ASSIGNED TASK: After locating the line with "TextFeedbackTest.java | RFC: 52 -> 42" in the records below, print it and every line after it exactly.

[Opening DATA SUPPLIED section]

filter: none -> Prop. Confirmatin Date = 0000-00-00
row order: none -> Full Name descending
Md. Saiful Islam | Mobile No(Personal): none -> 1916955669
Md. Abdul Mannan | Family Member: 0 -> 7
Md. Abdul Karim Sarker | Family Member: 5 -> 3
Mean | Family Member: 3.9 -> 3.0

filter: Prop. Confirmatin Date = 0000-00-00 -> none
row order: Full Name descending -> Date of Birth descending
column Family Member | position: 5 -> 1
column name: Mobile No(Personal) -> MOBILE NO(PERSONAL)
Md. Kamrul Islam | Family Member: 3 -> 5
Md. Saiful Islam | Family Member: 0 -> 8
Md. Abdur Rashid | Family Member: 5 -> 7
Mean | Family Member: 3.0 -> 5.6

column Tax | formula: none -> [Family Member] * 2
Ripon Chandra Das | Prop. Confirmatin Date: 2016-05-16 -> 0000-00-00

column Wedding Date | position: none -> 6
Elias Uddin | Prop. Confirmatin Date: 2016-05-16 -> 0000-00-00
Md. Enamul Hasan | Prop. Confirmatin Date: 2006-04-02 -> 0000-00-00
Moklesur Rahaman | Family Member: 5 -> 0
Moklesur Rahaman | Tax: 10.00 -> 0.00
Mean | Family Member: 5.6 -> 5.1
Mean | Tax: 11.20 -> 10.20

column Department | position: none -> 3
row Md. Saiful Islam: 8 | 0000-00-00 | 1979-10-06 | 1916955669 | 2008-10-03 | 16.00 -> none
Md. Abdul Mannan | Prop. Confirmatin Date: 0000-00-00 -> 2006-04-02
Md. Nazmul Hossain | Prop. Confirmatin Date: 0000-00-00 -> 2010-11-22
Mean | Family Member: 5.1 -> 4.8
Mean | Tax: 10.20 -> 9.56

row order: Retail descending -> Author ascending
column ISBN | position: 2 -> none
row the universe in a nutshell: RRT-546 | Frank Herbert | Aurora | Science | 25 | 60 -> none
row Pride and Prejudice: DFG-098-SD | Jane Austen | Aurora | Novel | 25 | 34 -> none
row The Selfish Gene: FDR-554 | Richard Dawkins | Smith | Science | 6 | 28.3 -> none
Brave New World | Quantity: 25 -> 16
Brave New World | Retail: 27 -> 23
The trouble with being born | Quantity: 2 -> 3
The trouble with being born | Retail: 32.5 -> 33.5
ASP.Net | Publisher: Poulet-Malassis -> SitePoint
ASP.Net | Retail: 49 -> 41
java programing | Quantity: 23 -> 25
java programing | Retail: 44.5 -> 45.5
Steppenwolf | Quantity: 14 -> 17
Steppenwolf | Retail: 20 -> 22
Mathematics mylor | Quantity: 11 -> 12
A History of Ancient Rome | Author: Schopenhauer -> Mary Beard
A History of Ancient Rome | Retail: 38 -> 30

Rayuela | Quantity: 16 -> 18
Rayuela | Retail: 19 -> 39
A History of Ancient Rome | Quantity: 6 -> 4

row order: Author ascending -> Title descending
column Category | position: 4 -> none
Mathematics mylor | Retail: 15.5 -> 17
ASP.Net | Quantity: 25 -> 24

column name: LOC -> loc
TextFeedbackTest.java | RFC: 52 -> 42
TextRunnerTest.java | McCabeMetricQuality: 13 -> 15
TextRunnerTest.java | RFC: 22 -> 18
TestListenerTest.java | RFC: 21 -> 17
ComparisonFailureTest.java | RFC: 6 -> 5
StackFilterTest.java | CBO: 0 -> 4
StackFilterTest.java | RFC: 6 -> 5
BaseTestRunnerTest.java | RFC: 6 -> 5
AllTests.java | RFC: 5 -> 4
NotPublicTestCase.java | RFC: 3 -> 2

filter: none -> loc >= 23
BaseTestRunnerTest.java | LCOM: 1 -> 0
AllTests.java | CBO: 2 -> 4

[Closing DATA SUPPLIED section]

SOLVED PROBLEM:
TextFeedbackTest.java | RFC: 52 -> 42
TextRunnerTest.java | McCabeMetricQuality: 13 -> 15
TextRunnerTest.java | RFC: 22 -> 18
TestListenerTest.java | RFC: 21 -> 17
ComparisonFailureTest.java | RFC: 6 -> 5
StackFilterTest.java | CBO: 0 -> 4
StackFilterTest.java | RFC: 6 -> 5
BaseTestRunnerTest.java | RFC: 6 -> 5
AllTests.java | RFC: 5 -> 4
NotPublicTestCase.java | RFC: 3 -> 2

filter: none -> loc >= 23
BaseTestRunnerTest.java | LCOM: 1 -> 0
AllTests.java | CBO: 2 -> 4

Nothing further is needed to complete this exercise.